EXERCISE REQUIREMENTS:
Could you say how many lines in the entries contain the string "span"? Give only that number.

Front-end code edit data

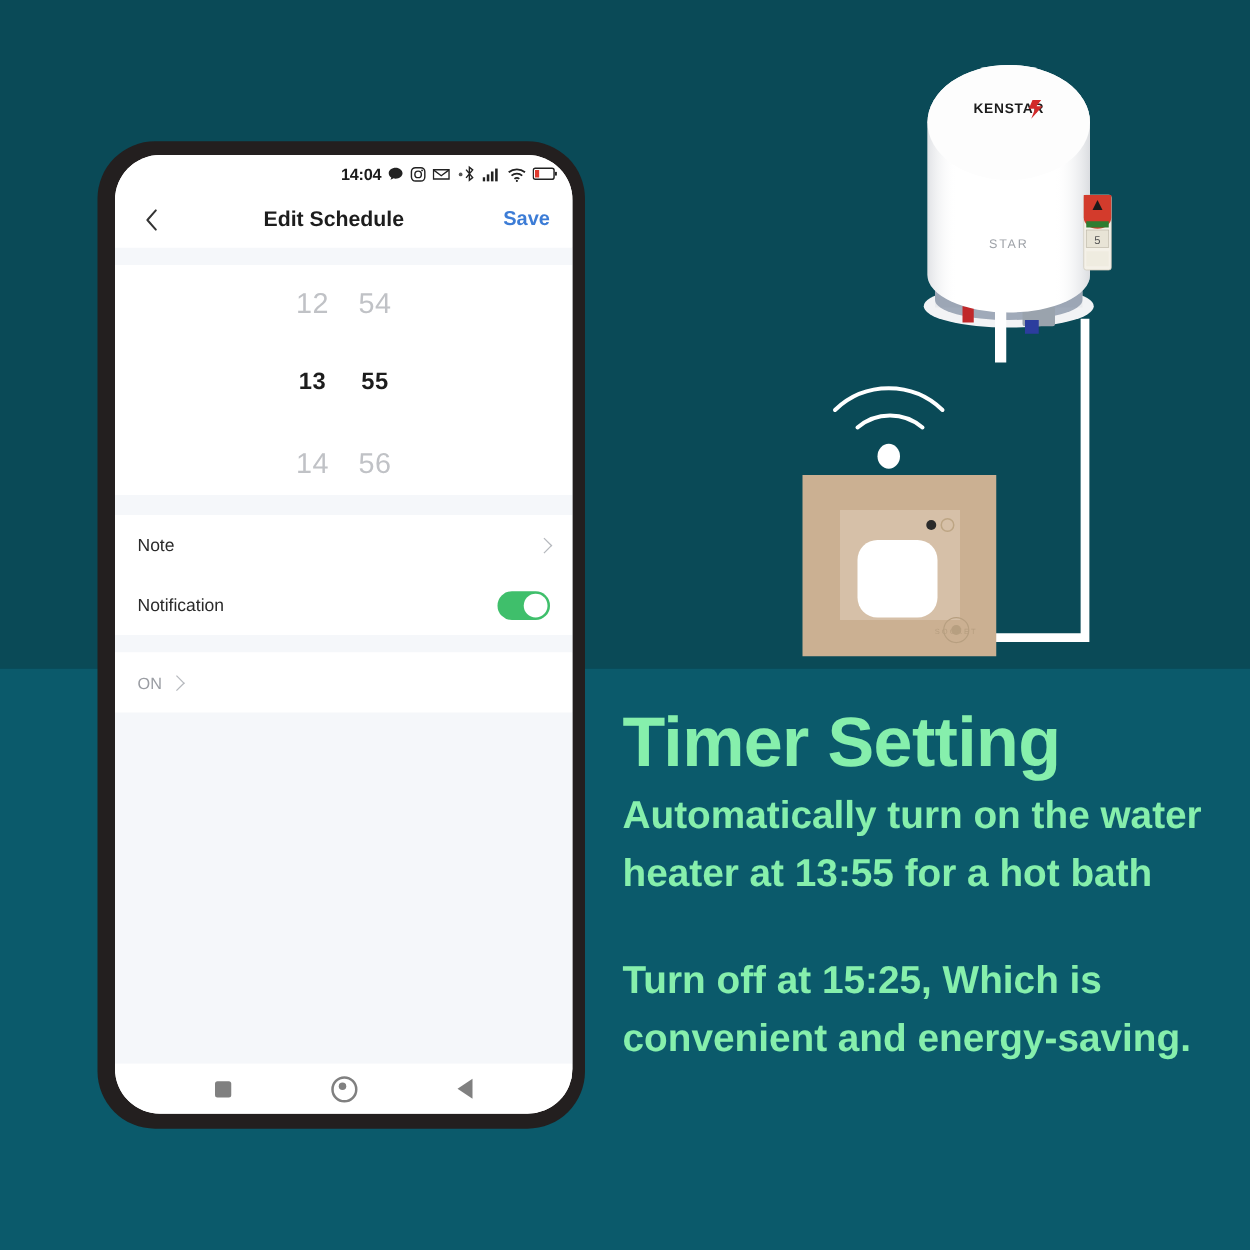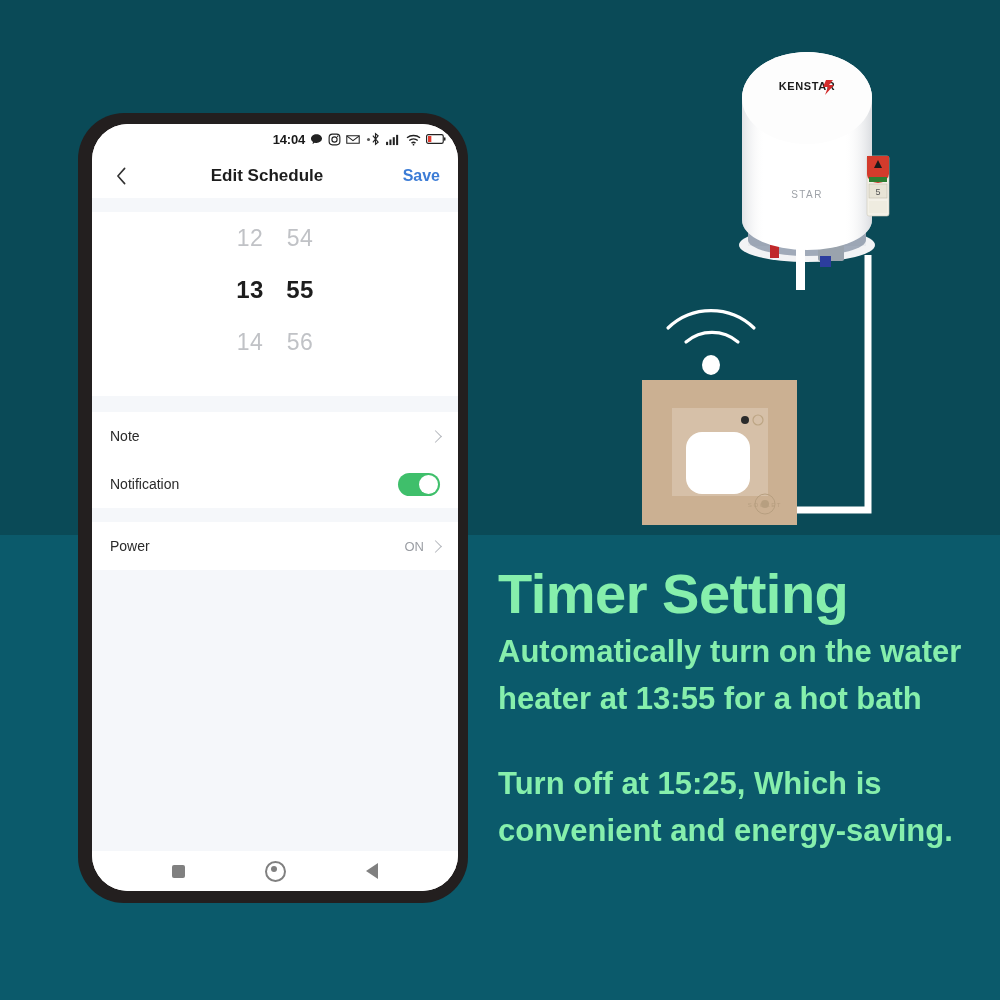--- a/index.html
+++ b/index.html
@@ -133,9 +133,9 @@
     height: 184px;
     display: flex;
     flex-direction: column;
-    justify-content: flex-start;
-    align-items: center;
-    gap: 0px;
+    justify-content: flex-end;
+    align-items: center;
+    gap: 12px;
   }
   .picker-row {
     display: flex;

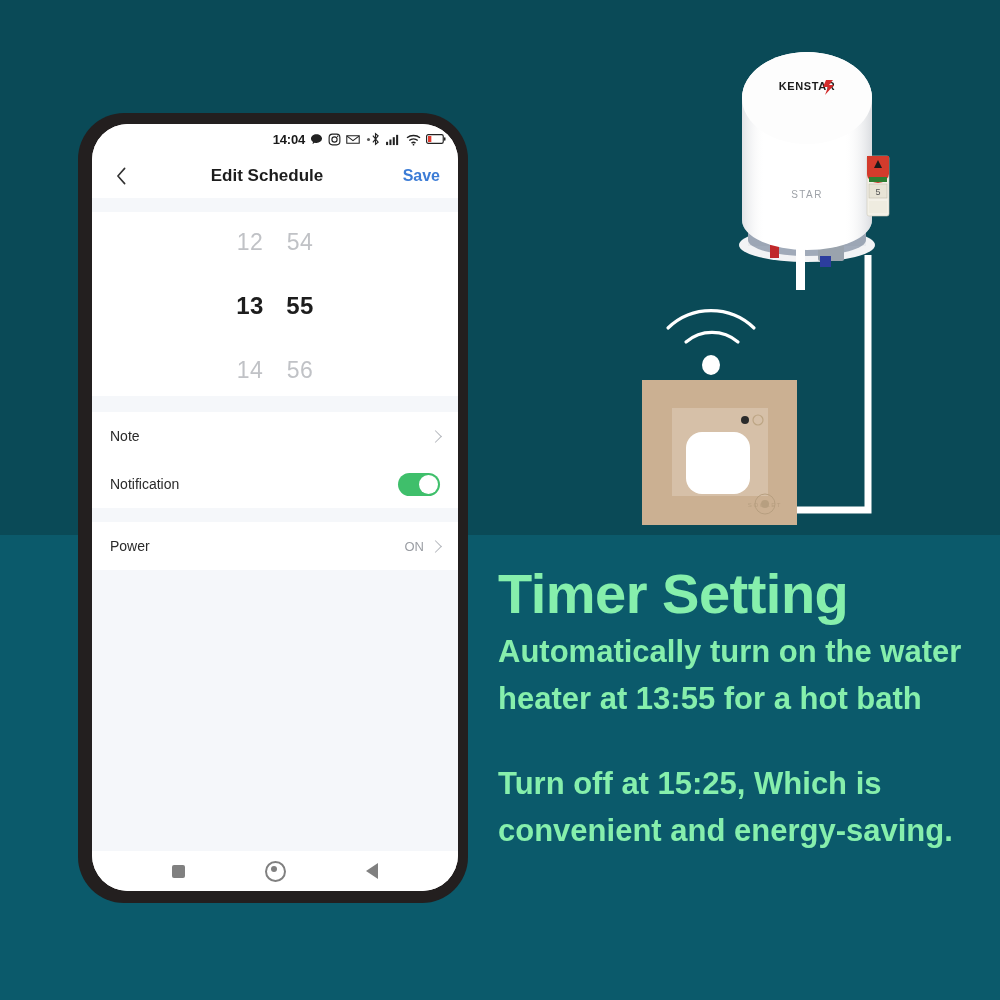--- a/index.html
+++ b/index.html
@@ -156,7 +156,7 @@
     font-weight: 400;
   }
   .picker-row.sel span {
-    font-size: 24px;
+    font-size: 19px;
     color: #1d1d1d;
     font-weight: bold;
   }

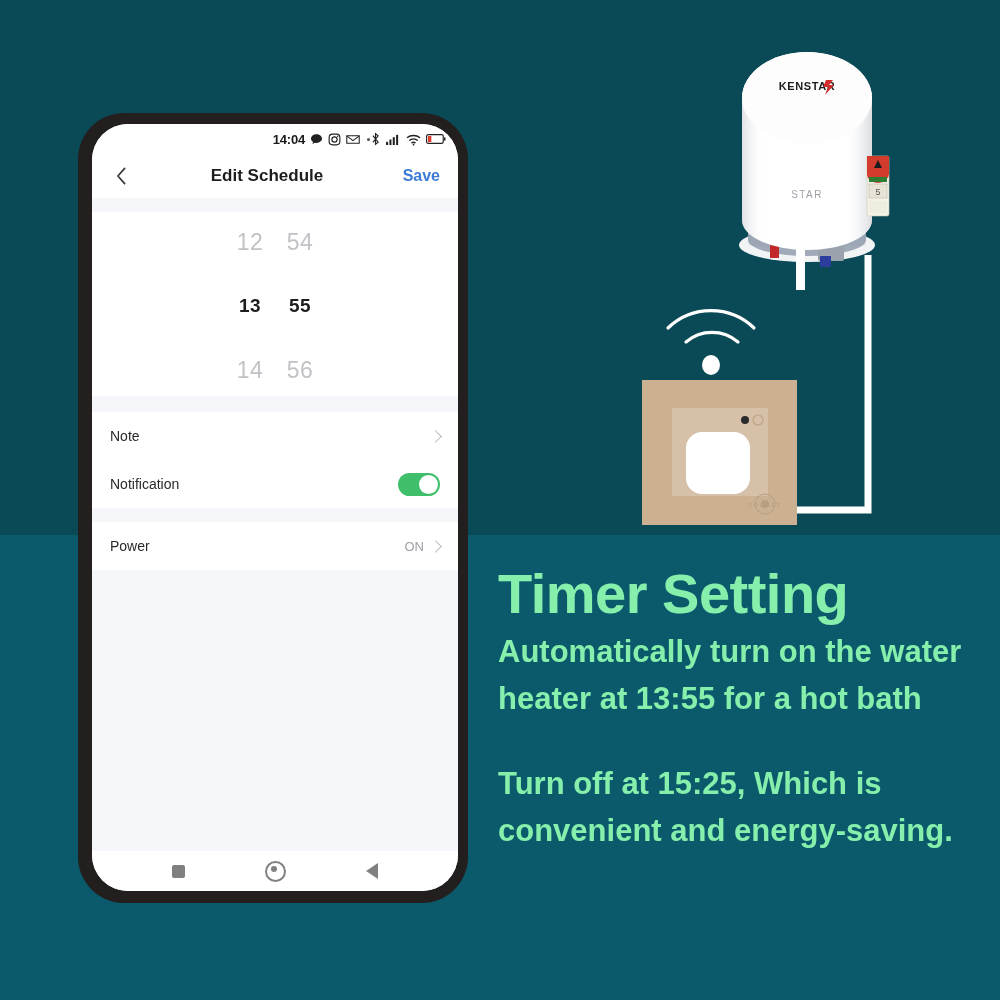--- a/index.html
+++ b/index.html
@@ -463,7 +463,6 @@
 
         <div class="rows">
           <div class="row">
-            <span class="label">Power</span>
             <span class="value">ON</span>
             <span class="chev"></span>
           </div>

EXERCISE RESULT:
4